(Stored entries)
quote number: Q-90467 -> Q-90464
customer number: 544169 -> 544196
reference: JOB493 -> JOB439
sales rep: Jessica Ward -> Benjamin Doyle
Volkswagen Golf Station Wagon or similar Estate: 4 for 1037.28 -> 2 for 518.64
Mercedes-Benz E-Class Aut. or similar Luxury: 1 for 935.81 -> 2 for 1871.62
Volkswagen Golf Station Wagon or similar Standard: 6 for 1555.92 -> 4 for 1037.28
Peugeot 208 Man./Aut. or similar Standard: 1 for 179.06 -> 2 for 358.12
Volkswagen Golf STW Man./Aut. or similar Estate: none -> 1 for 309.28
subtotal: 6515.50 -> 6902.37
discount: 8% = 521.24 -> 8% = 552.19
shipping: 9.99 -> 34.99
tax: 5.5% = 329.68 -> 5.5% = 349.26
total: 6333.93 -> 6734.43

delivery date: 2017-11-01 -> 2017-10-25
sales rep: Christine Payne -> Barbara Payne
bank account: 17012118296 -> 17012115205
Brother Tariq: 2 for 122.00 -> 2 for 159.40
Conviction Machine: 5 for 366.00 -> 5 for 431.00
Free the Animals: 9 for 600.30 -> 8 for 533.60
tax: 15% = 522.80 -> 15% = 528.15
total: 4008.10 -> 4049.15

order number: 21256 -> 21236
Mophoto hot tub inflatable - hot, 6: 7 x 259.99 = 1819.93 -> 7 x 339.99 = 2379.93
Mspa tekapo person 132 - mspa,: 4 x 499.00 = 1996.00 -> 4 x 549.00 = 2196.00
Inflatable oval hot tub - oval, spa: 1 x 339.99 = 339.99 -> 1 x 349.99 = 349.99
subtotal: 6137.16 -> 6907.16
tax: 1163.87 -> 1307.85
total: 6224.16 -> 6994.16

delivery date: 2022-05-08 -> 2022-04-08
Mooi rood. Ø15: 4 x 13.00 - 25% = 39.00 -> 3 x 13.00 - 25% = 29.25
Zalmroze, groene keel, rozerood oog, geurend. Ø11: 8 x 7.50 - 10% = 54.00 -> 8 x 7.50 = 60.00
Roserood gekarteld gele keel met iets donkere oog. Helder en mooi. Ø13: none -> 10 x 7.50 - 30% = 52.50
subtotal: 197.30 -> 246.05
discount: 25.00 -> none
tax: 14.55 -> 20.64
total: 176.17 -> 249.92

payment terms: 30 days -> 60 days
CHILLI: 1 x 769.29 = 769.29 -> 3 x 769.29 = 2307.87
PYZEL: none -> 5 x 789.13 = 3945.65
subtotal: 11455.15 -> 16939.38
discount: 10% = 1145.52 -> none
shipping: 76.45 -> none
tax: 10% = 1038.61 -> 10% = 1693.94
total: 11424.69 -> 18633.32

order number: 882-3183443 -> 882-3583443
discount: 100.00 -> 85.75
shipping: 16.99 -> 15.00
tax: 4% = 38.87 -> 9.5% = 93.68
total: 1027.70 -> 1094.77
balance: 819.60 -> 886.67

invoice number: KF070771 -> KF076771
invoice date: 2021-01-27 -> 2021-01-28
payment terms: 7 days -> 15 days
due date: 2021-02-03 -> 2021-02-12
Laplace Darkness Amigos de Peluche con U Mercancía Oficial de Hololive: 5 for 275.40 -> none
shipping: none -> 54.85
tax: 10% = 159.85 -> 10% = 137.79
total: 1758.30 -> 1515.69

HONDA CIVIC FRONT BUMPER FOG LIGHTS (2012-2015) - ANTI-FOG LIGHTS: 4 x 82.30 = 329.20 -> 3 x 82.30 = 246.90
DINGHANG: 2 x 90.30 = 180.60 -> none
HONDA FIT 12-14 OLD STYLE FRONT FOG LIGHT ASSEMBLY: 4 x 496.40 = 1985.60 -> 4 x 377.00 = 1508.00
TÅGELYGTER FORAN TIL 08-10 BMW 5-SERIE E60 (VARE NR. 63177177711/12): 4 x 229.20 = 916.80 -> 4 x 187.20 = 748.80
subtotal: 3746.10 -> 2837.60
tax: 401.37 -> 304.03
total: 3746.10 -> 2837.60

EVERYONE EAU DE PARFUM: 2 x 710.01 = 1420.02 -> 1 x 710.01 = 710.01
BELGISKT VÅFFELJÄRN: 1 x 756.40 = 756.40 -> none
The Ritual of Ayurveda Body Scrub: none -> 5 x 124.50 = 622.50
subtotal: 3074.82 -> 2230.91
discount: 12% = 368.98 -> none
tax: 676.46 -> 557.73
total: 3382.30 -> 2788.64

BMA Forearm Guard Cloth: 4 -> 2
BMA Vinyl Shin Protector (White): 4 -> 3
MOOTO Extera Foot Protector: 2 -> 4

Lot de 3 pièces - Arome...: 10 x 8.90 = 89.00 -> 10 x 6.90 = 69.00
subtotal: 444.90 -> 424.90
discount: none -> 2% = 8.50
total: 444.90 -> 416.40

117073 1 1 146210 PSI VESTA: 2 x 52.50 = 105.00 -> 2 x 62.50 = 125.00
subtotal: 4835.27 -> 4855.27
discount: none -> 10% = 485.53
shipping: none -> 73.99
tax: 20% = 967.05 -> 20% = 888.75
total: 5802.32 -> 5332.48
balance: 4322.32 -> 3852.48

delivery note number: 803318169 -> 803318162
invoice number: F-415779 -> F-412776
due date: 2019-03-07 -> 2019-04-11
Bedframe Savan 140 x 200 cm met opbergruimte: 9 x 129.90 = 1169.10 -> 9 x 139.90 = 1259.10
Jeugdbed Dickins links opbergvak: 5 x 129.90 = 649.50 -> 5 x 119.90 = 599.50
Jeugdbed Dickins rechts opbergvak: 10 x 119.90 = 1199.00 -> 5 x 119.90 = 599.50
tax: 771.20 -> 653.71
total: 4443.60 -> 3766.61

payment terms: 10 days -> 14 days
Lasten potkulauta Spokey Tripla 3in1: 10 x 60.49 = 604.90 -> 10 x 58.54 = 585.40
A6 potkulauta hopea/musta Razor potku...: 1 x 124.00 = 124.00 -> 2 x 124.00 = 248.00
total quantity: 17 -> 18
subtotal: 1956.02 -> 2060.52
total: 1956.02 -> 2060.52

BRIEF
When the line containing "total: 444.90 -> 416.40" is found in the records above, restate it and every later line word for word through the last one, and nothing more.

RESULT BELOW
total: 444.90 -> 416.40

117073 1 1 146210 PSI VESTA: 2 x 52.50 = 105.00 -> 2 x 62.50 = 125.00
subtotal: 4835.27 -> 4855.27
discount: none -> 10% = 485.53
shipping: none -> 73.99
tax: 20% = 967.05 -> 20% = 888.75
total: 5802.32 -> 5332.48
balance: 4322.32 -> 3852.48

delivery note number: 803318169 -> 803318162
invoice number: F-415779 -> F-412776
due date: 2019-03-07 -> 2019-04-11
Bedframe Savan 140 x 200 cm met opbergruimte: 9 x 129.90 = 1169.10 -> 9 x 139.90 = 1259.10
Jeugdbed Dickins links opbergvak: 5 x 129.90 = 649.50 -> 5 x 119.90 = 599.50
Jeugdbed Dickins rechts opbergvak: 10 x 119.90 = 1199.00 -> 5 x 119.90 = 599.50
tax: 771.20 -> 653.71
total: 4443.60 -> 3766.61

payment terms: 10 days -> 14 days
Lasten potkulauta Spokey Tripla 3in1: 10 x 60.49 = 604.90 -> 10 x 58.54 = 585.40
A6 potkulauta hopea/musta Razor potku...: 1 x 124.00 = 124.00 -> 2 x 124.00 = 248.00
total quantity: 17 -> 18
subtotal: 1956.02 -> 2060.52
total: 1956.02 -> 2060.52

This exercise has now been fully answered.